**Exercise:** Your answer should be the full set of records, printed exactly as they stand.

**Material to process:**
= Beginning of Section =
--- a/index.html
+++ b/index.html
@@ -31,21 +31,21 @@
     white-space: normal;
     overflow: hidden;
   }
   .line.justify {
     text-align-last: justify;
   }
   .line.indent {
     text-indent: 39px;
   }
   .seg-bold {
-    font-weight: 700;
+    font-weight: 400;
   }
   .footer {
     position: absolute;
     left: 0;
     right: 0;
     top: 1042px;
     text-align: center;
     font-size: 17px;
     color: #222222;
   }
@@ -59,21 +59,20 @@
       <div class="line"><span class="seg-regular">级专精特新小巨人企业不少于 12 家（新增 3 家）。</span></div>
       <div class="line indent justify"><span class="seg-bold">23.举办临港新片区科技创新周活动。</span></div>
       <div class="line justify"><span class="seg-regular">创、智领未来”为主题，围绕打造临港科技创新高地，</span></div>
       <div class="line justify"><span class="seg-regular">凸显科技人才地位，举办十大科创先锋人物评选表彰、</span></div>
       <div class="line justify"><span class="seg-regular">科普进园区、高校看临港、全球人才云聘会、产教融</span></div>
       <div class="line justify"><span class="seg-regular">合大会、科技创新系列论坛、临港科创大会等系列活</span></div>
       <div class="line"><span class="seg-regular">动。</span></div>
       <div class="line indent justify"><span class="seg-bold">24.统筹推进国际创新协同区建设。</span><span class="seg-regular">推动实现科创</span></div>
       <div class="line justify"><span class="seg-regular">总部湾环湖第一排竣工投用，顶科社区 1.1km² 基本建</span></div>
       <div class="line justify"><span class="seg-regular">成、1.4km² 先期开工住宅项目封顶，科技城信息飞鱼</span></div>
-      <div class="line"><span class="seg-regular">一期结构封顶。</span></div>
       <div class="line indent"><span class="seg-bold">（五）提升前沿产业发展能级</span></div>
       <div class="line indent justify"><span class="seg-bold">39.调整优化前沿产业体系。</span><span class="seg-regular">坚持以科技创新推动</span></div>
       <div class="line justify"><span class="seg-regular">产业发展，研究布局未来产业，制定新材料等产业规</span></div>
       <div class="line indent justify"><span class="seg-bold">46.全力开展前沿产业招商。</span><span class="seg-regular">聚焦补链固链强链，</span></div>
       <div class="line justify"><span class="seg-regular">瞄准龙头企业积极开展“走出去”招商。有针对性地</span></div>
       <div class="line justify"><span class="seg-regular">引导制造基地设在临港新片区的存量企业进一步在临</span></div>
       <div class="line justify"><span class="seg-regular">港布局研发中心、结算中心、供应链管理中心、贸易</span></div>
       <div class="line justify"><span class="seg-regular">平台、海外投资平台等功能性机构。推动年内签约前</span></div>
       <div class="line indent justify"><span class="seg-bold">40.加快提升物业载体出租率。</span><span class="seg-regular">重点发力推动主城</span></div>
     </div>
= End of Section =
**Response below:**
--- a/index.html
+++ b/index.html
@@ -31,21 +31,21 @@
     white-space: normal;
     overflow: hidden;
   }
   .line.justify {
     text-align-last: justify;
   }
   .line.indent {
     text-indent: 39px;
   }
   .seg-bold {
-    font-weight: 700;
+    font-weight: 400;
   }
   .footer {
     position: absolute;
     left: 0;
     right: 0;
     top: 1042px;
     text-align: center;
     font-size: 17px;
     color: #222222;
   }
@@ -59,21 +59,20 @@
       <div class="line"><span class="seg-regular">级专精特新小巨人企业不少于 12 家（新增 3 家）。</span></div>
       <div class="line indent justify"><span class="seg-bold">23.举办临港新片区科技创新周活动。</span></div>
       <div class="line justify"><span class="seg-regular">创、智领未来”为主题，围绕打造临港科技创新高地，</span></div>
       <div class="line justify"><span class="seg-regular">凸显科技人才地位，举办十大科创先锋人物评选表彰、</span></div>
       <div class="line justify"><span class="seg-regular">科普进园区、高校看临港、全球人才云聘会、产教融</span></div>
       <div class="line justify"><span class="seg-regular">合大会、科技创新系列论坛、临港科创大会等系列活</span></div>
       <div class="line"><span class="seg-regular">动。</span></div>
       <div class="line indent justify"><span class="seg-bold">24.统筹推进国际创新协同区建设。</span><span class="seg-regular">推动实现科创</span></div>
       <div class="line justify"><span class="seg-regular">总部湾环湖第一排竣工投用，顶科社区 1.1km² 基本建</span></div>
       <div class="line justify"><span class="seg-regular">成、1.4km² 先期开工住宅项目封顶，科技城信息飞鱼</span></div>
-      <div class="line"><span class="seg-regular">一期结构封顶。</span></div>
       <div class="line indent"><span class="seg-bold">（五）提升前沿产业发展能级</span></div>
       <div class="line indent justify"><span class="seg-bold">39.调整优化前沿产业体系。</span><span class="seg-regular">坚持以科技创新推动</span></div>
       <div class="line justify"><span class="seg-regular">产业发展，研究布局未来产业，制定新材料等产业规</span></div>
       <div class="line indent justify"><span class="seg-bold">46.全力开展前沿产业招商。</span><span class="seg-regular">聚焦补链固链强链，</span></div>
       <div class="line justify"><span class="seg-regular">瞄准龙头企业积极开展“走出去”招商。有针对性地</span></div>
       <div class="line justify"><span class="seg-regular">引导制造基地设在临港新片区的存量企业进一步在临</span></div>
       <div class="line justify"><span class="seg-regular">港布局研发中心、结算中心、供应链管理中心、贸易</span></div>
       <div class="line justify"><span class="seg-regular">平台、海外投资平台等功能性机构。推动年内签约前</span></div>
       <div class="line indent justify"><span class="seg-bold">40.加快提升物业载体出租率。</span><span class="seg-regular">重点发力推动主城</span></div>
     </div>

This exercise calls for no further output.